I purchased this hot air engine at the Cabin Fever Expo Show in 2010.
After some modifications, I got it to run the way I liked. The only fault left, was the pump that pumps the water through
the engine, (cooling it), and then on to the roof of an apartment building to gravity feed it to each individual apartment...... well, this pump would sometimes act funny and would fail to pump water. It finally failed for good and it was time to look for a problem.
The pump was fine, it turned out to be the water check valves on both sides of the pump that were defective. I replaced both check valves, (clack valves as they are called in Jolly Ole England).

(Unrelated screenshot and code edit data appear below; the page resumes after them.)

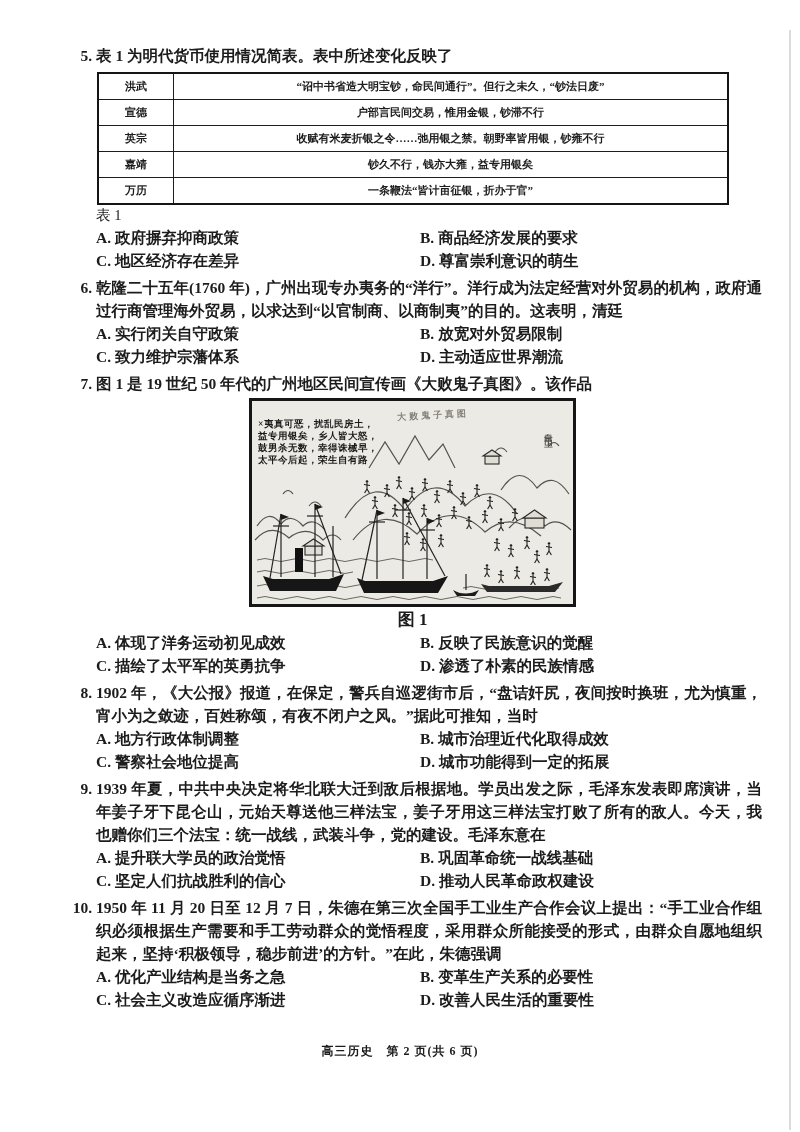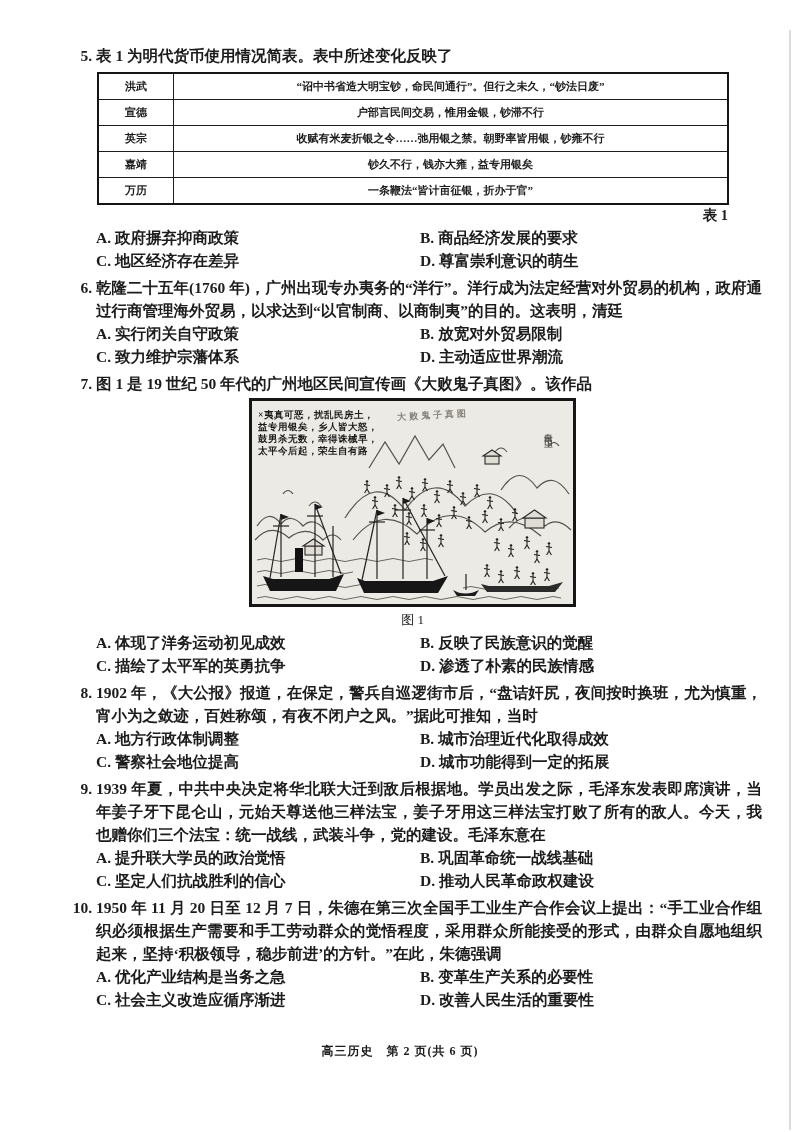"表 1" .tcaption { font-weight: 700 -> 400; text-align: right -> left }
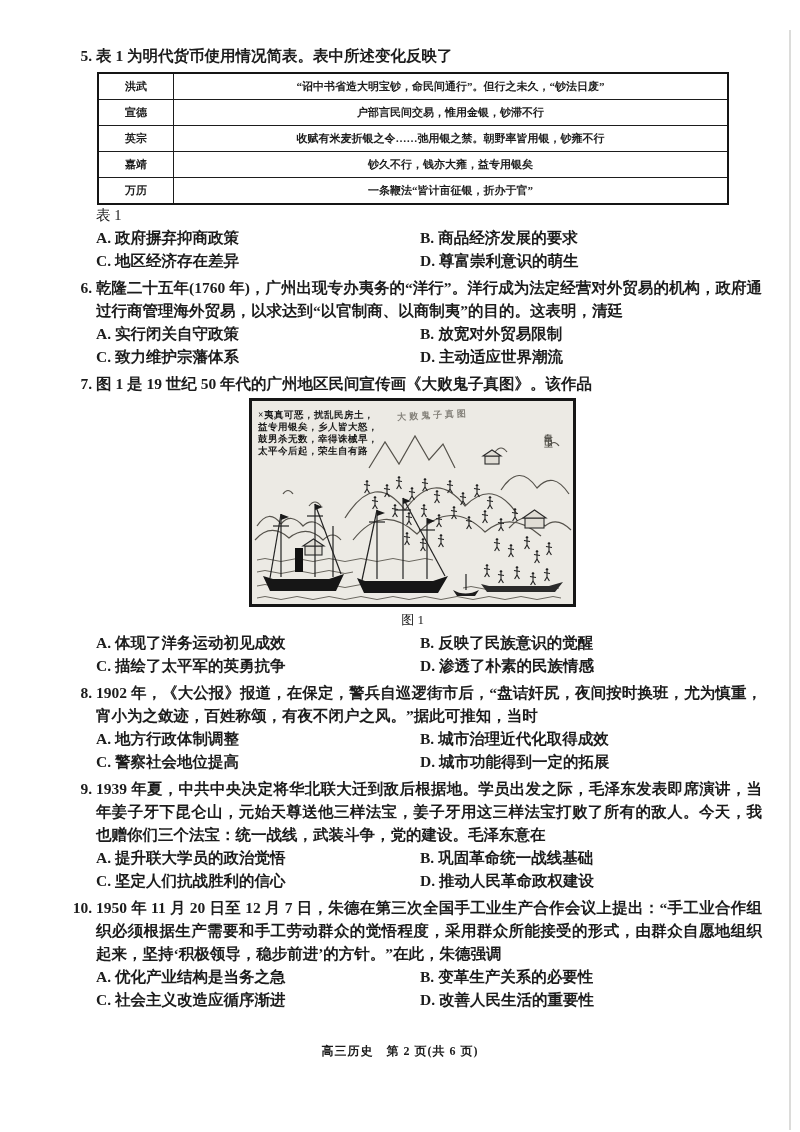"×夷真可恶，扰乱民房土，" .verse { top: 11px -> 20px }
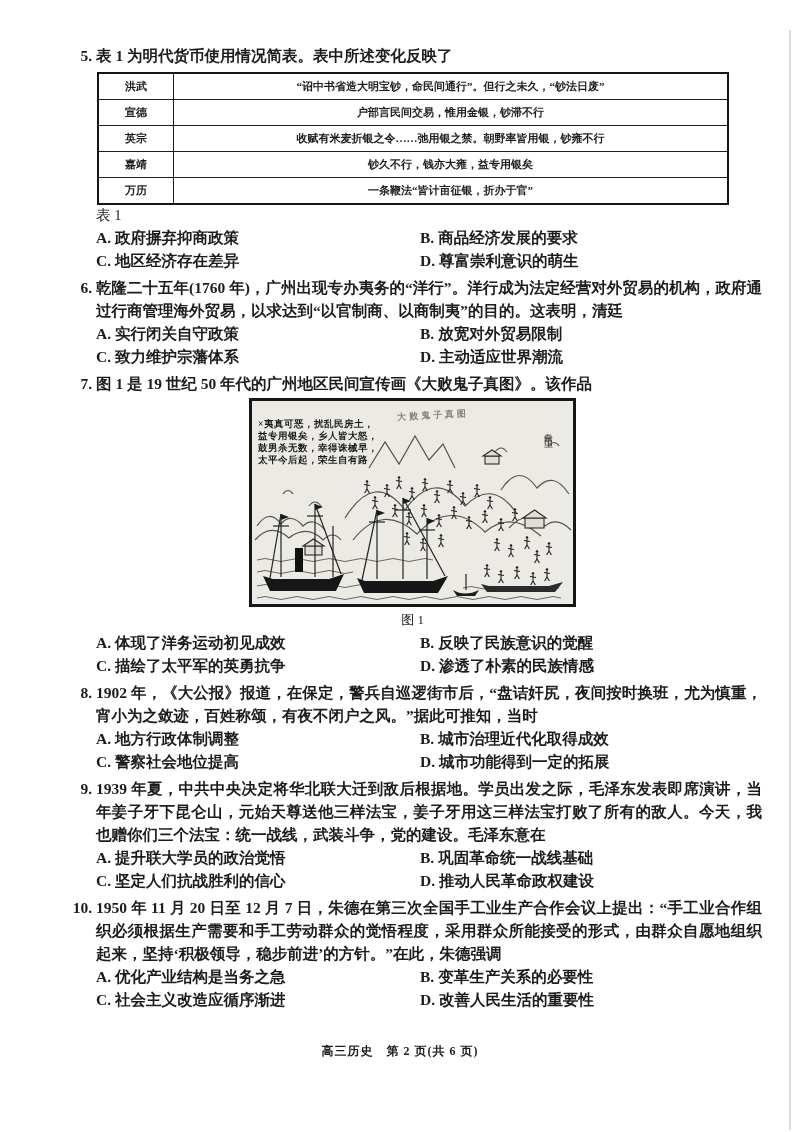"图 1" .figcaption { font-size: 13px -> 17px; font-weight: 400 -> 700 }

The model maker and designer of this "Caloric" engine did a wonderful job making and painting this hot air engine. Although I didn't originally like the color scheme, I later found that this is the colors that the original engines were painted, so, I guess that I am stuck with it being painted with these colors.
The full sized "Caloric" engines were placed in the basement or over the well or, if the city supplied water, they would be connected to the water pipe (early water supplies were not powerful enough to pump the water to the upper levels of the tenement buildings).
The water was pumped through the engine to cool the cold side of the hot air engine, then up to the roof, where a large cedar tank would hold the water supply and gravity would feed it to the individual apartments.
With this model engine, I have the water exiting through a nozzle and into the brass tube and back to the reservoir (under the framework).
This model operates on an alcohol burner to supply the heat to run the engine. The alcohol supply is in the brass cup and the tube holding the wick leads under and up to the hot side of the engine.
The walking beam action adds to it's operating beauty.